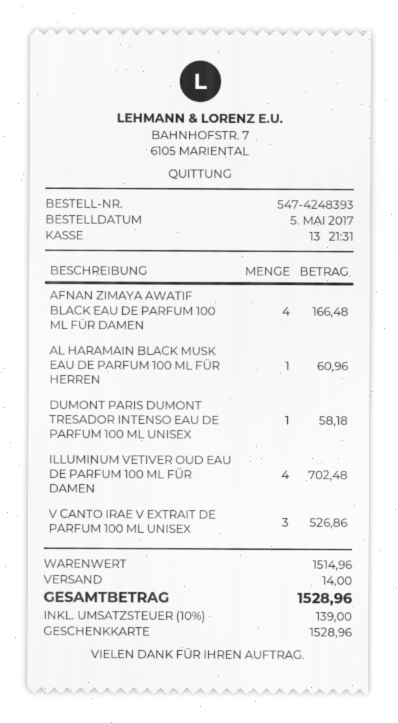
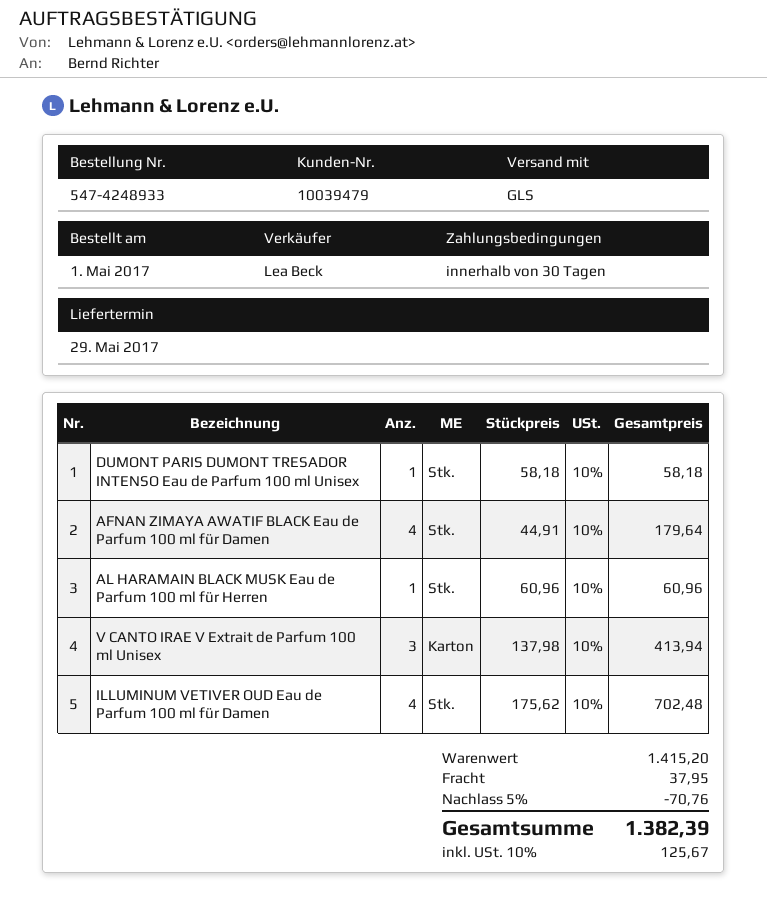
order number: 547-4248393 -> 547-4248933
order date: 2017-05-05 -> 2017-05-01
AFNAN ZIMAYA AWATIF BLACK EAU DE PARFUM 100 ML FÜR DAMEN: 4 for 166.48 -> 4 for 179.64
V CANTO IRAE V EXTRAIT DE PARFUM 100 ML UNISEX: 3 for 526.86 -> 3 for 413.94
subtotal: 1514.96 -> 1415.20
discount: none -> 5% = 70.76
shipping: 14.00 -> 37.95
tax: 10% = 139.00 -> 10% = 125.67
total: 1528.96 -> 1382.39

Work to be completed
Tally the lines in the records above that hold the word "order", and give only that number.

Response below
2